Si se derrite el hielo polar, se escaparán millones de toneladas de metano a la atmósfera, La consecuencia será un planeta inhabitable en algunos lugares y difícilmente habitable en otros. Dudar o cuestionar la ciencia detrás del calentamiento global, a pesar de la gran cantidad de evidencia, sólo es posible cuando alguien está políticamente motivado a profundizar y proteger su ignorancia.

En su forma actual, el capitalismo sólo ofrece agravar este problema. Aunque algunos dirán que cambiando nuestro hábitos podemos salvar al planeta, la verdad es que el problema es industrial y podría ser controlado por gobiernos agresivos y empresas conscientes: 70% de las emisiones de gases venenosos vienen de apenas 100 empresas y sus cadenas de producción. Es un truco del modelo capitalista hacernos pensar que el calentamiento global puede ser combatido por individuos quitando responsabilidad a gobiernos y empresas.

En el largo plazo el capitalismo nos ofrecerá soluciones al cambio climático, pero el problema es que no tenemos un largo plazo. Se puede producir carne en laboratorio y, en algún momento, será más barata que mantener vacas contaminantes que también consumen agua de forma desproporcionada. No sólo será más barato, pero también más seguro porque eliminará la presencia de bacterias y reducirá la necesidad de transportar comida miles de kilómetros de su producción hasta su consumo. Las energías renovables ya son más baratas que las energías producidas por combustible fósil, pero cambiar la infraestructura existente no solo requiere de inversión pero también voluntad política.

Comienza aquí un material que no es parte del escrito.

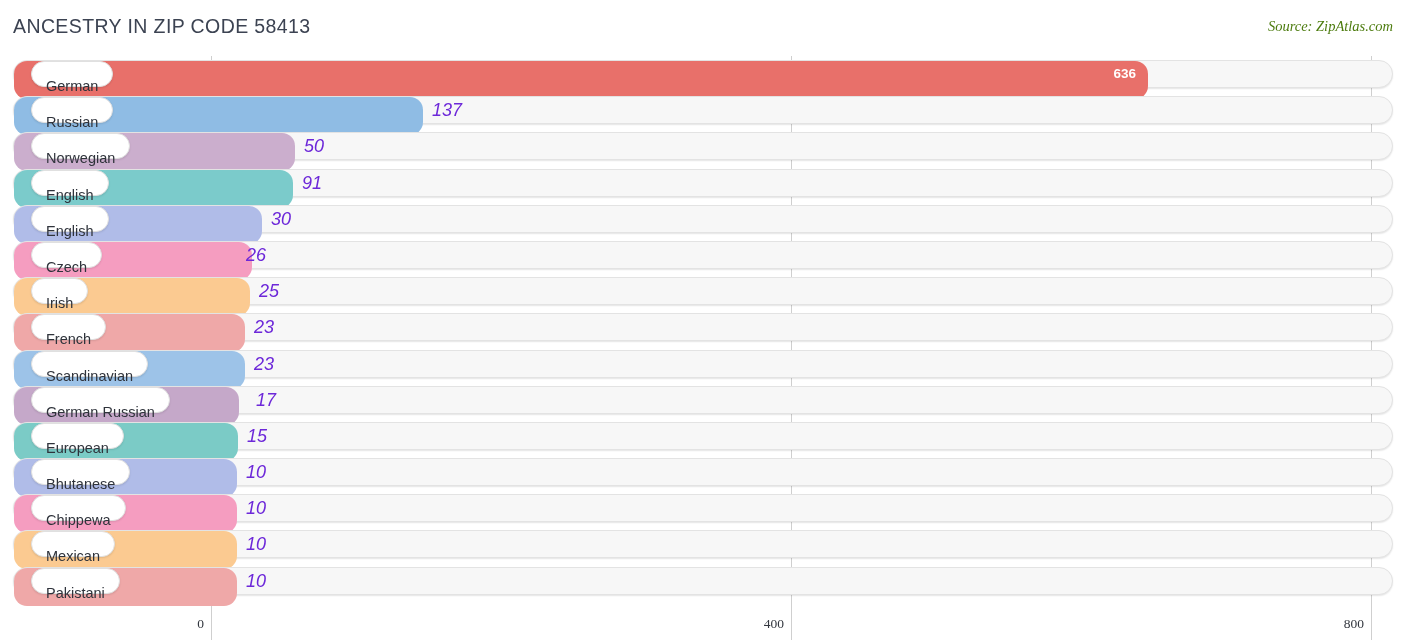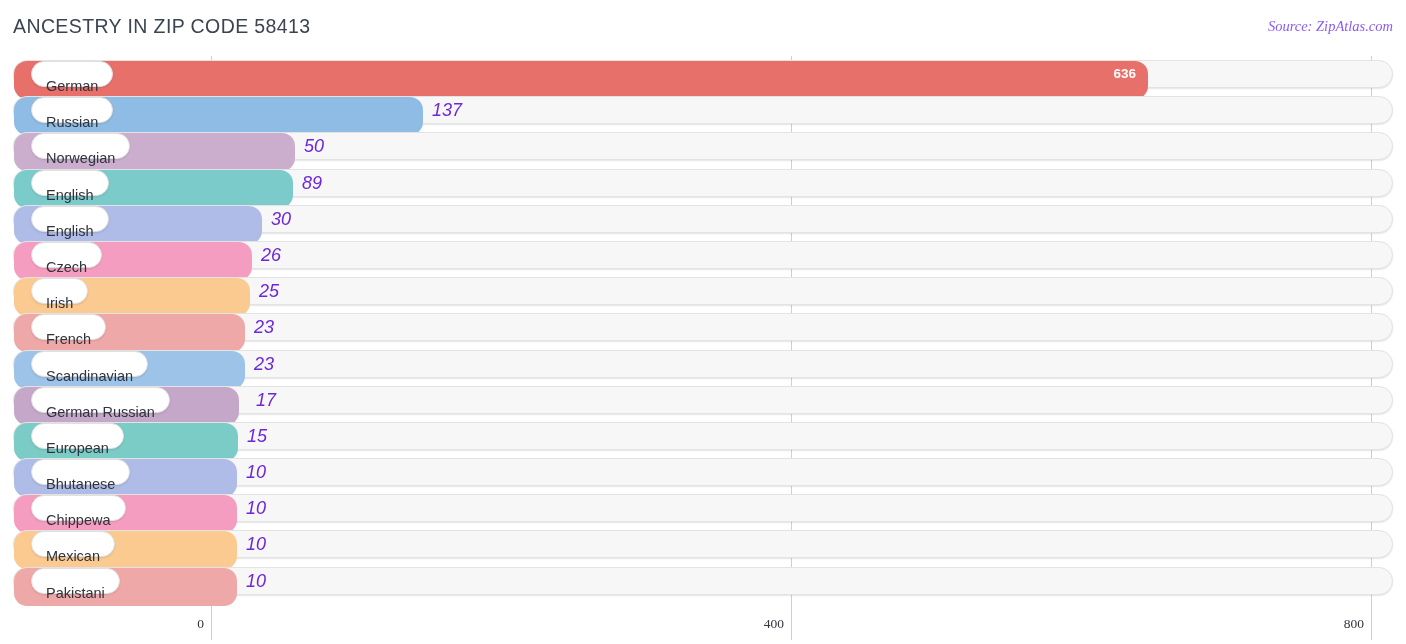"Source: ZipAtlas.com" #source-label { color: #8b5cf6 -> #4d7c0f }
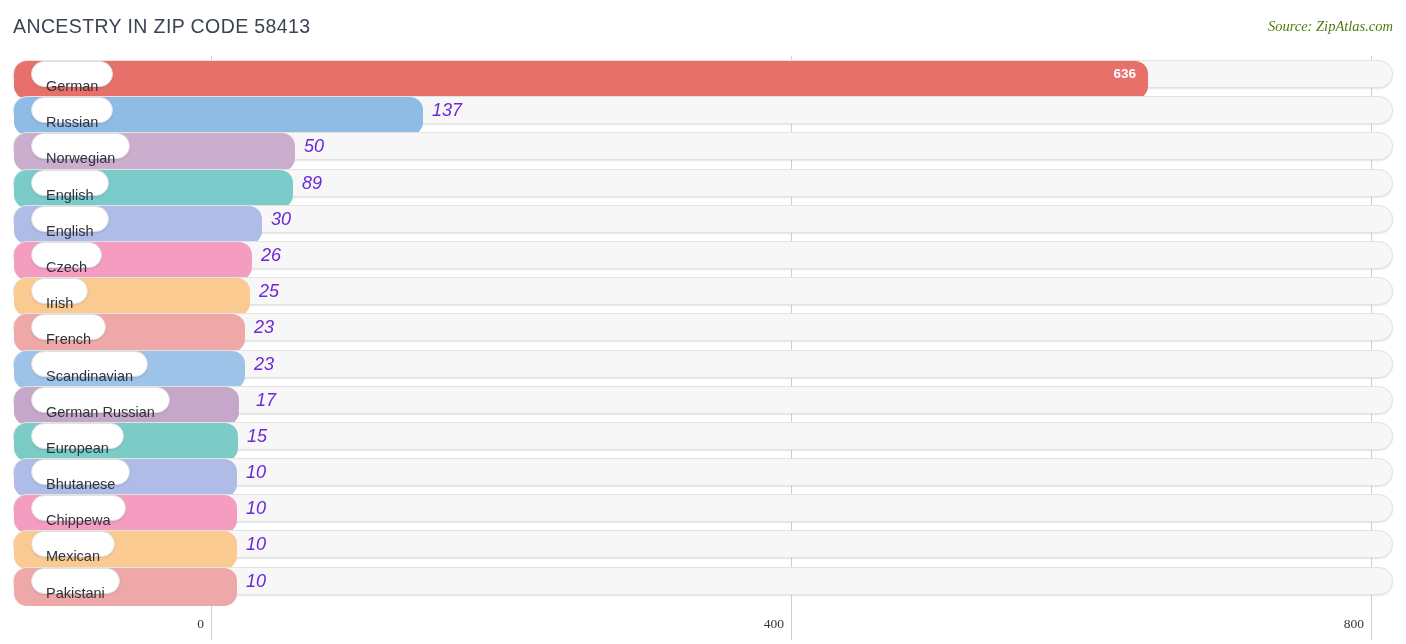"89" span.bar-value-outside { text: 89 -> 91 }
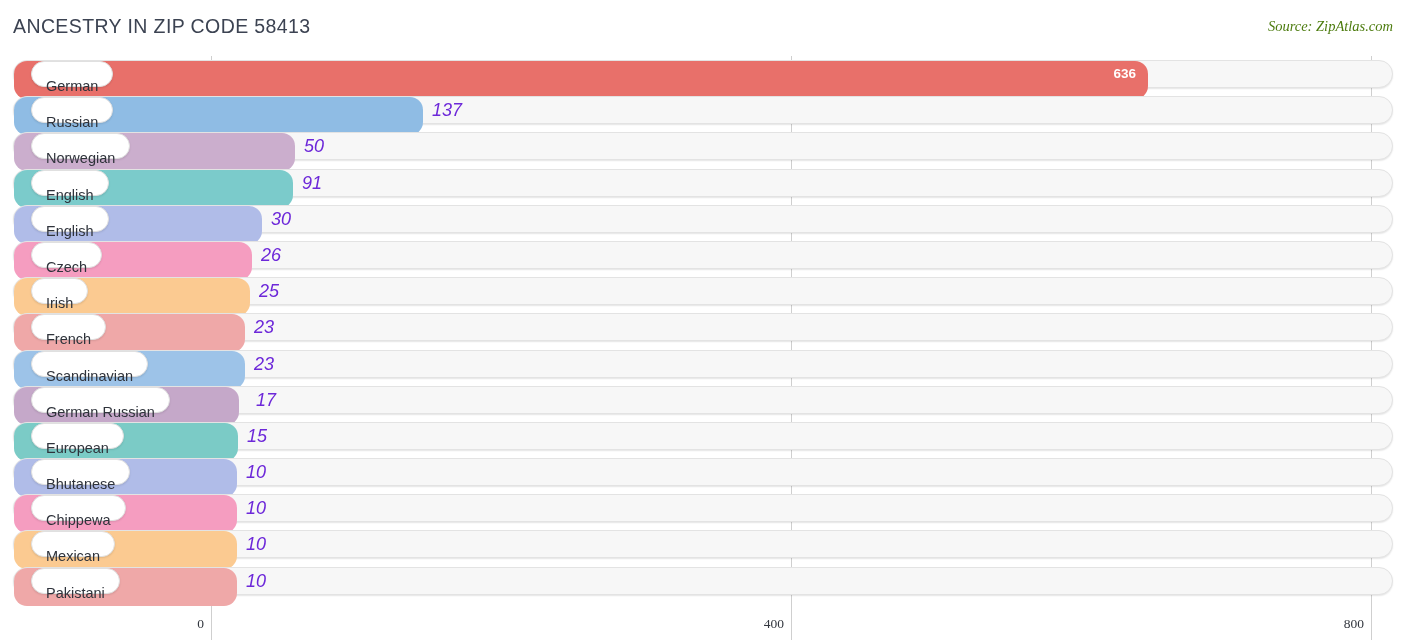"26" span.bar-value-outside { left: 261px -> 246px }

El argumento a favor y en contra de salvar nuestro planeta es tal vez el debate más tonto y costoso que tenemos. Los políticos del lado equivocado del debate simplemente entregan materia prima a los políticos socialistas jóvenes que entienden la desesperación de las personas que mañana vamos a heredar las consecuencias de la falta de acción de hoy.  Si el cambio climático no fuese un tema politizado, no podría ser usado como garrote en la pelea.

El socialismo sigue amenazando al mundo porque el capitalismo se rehúsa a reformarse para tratar con seriedad los problemas de hoy. Además, no tiene un plan para la urgencia que la desigualdad, el avance de la automatización, y el cambio climático exigen. Lo reconozco yo y soy empresario, y también lo reconocen varios billonarios: para sobrevivir, el capitalismo tiene que reformarse mirando a la realidad de hoy.  Ya no hay fe en que los políticos lo hagan: ser elegido no requiere proponer soluciones sensatas. Más bien, sólo requiere reconocer los problemas, como han hecho Trump, Bolsonaro, y López Obrador.

Cuando reclamamos que nos ofrecieron café y nos dieron té, los capitalistas nos responden “es el café que hay”. Aquella indiferencia, o podríamos decir arrogancia, amenaza al sistema entero que pretenden defender. Están debilitando la confianza de los usuarios. Una frase atribuida a Lenín (el ruso) es “los capitalistas nos venderán hasta la soga con la que los ahorcaremos” pero es un dicho equivocado: los capitalistas se ahorcan solos.